Now some of the reasoning that Jacquie gave for her perspective seemed to hinge around the fact that women had the gifts to do certain things, and therefore they must be allowed to do them. Well, that all presupposes that in fact the Christian church today does actually possess the miraculous gifts of the Holy Spirit; for example, the gift of teaching, or preaching, or speaking in tongues or whatever, the gift of prophecy. And I would submit that there is no real evidence that the Christian church today does possess those gifts of the Holy Spirit. Therefore, even if, even if, women used the gifts of prophecy etc. In the church in the New Testament, that’s no reason for us to do so, because we haven’t got those gifts.
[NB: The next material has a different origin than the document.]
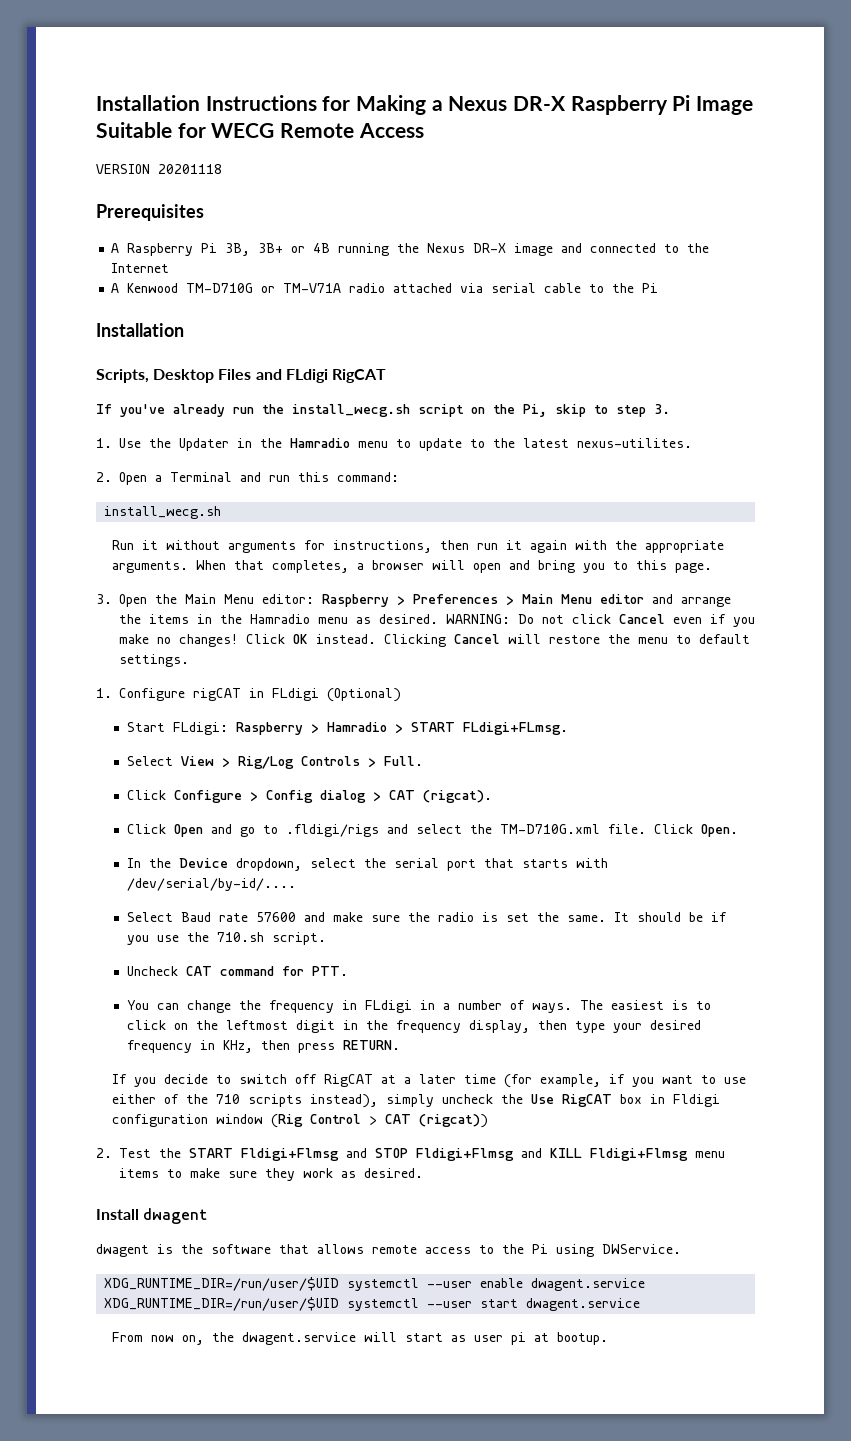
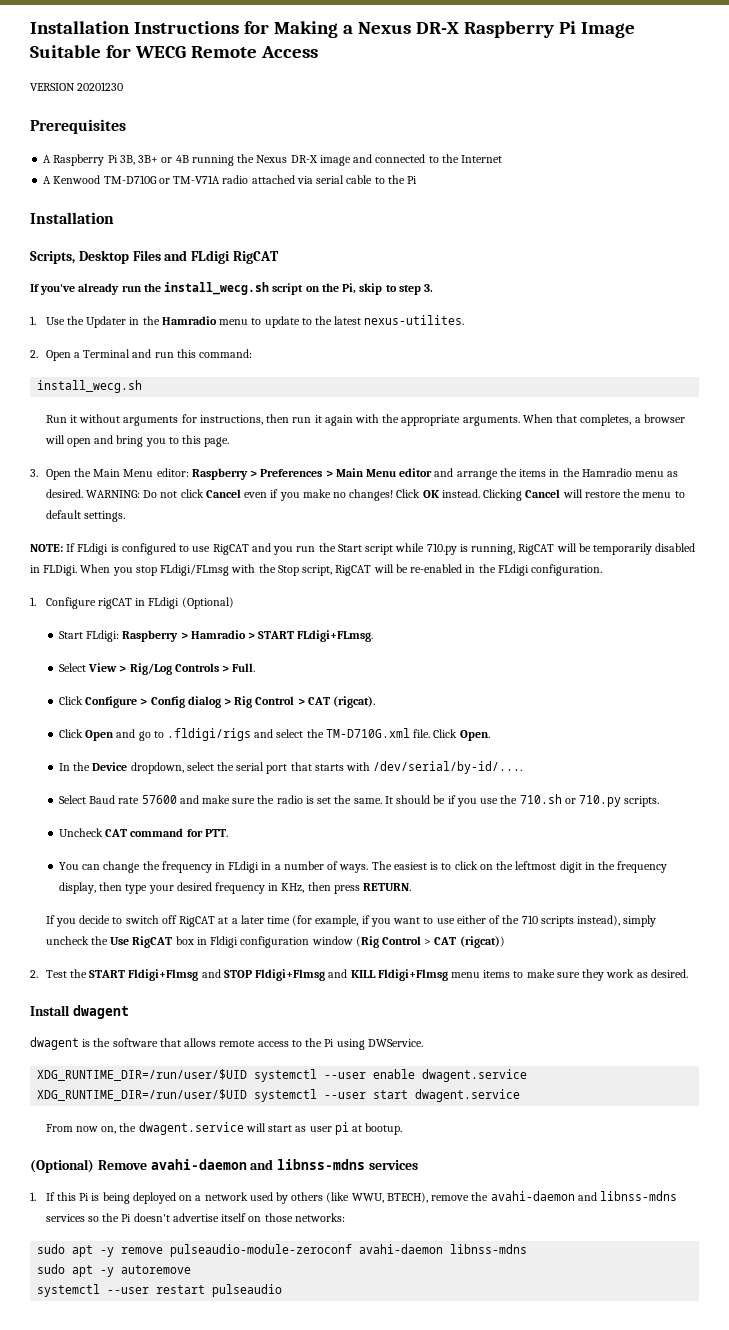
[158,164,222,174] 20201118 -> [77,82,124,91] 20201230
(189, 660) none -> [30,543,696,555] [30,564,603,576] // NOTE: If FLdigi is configured to use RigCAT and you run the Start script while 710.py is running, RigCAT will be temporarily disabled in FLDigi. When you stop FLdigi/FLmsg with the Stop script, RigCAT will be re-enabled in the FLdigi configuration.
(381, 797) none -> [234,696,305,708] Rig Control >
[271,932,326,945] script. -> [564,795,660,807] or 710.py scripts.
(608, 1338) none -> [30,1159,418,1173] [30,1191,678,1204] [45,1213,345,1222] [37,1244,528,1257] [37,1264,192,1277] [37,1284,283,1297] // (Optional) Remove avahi-daemon and libnss-mdns services // 1. If this Pi is being deployed on a network used by others (like WWU, BTECH), remove the avahi-daemon and libnss-mdns services so the Pi doesn't advertise itself on those networks: // sudo apt -y remove pulseaudio-module-zeroconf avahi-daemon libnss-mdns // sudo apt -y autoremove // systemctl --user restart pulseaudio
Now Jacquie was quite right to point out that in 1 Corinthians 11 it does speak about women having the gift of prophecy; and yet we have also seen in 1 Corinthians chapter 14 that women shouldn’t teach in the church. Now you can’t quote that just in passing, and use that as some justification for the whole rationale of people teaching in the church without examining it. Now Scripture doesn’t contradict. When it says women mustn’t teach in the church, it can’t contradict the fact that women did have the gift of prophecy. So how did they use it? The only alternatives open, it seems to me, is that they couldn’t teach other believers, other male believers, therefore they must have used those gifts either to teach unbelievers or to teach other women, and there are examples in both the Old Testament in the case of Miriam, or the New Testament in the book of Titus, of where women with the gifts used those gifts to teach other women. That principle of women teaching women, and women, if you like, being missionaries teaching unbelievers, is certainly practised amongst us.

Now Jacquie spoke a lot about the idea of ministry, when she said that women are called to certain ministry in the church, and I would agree with that. But what does the New Testament tell us about this idea of ministering? Well the word ‘minister’ in the Greek is this word ‘deacon’ or ‘diakonos’ and the idea of ‘deaconing’ is to minister. So how’s that used in the New Testament?

Well we read of “ministering to somebody in prison,” we read of the ministering women to the Lord Jesus, as Jacquie spoke about, but they ministered to Jesus “from their own money” we are told. We read of those who ministered to the church by running errands, of bringing money, and carrying messages around.

That was, that is, the limit of New Testament guidelines on this idea of ministering, and as Jacquie mentioned, Phoebe in Romans 16 is described as a deacon or a minister, an errand runner if you like, of the church at Cenchrea. You will notice it doesn’t say she was a deacon or a minister in the church implying she had an office; she was a deacon or a minister of the church. And that’s a significant difference, I submit. So this idea of ministering is connected in the New Testament with practical service. It is not connected with standing up and teaching doctrine or in any way teaching the male believer.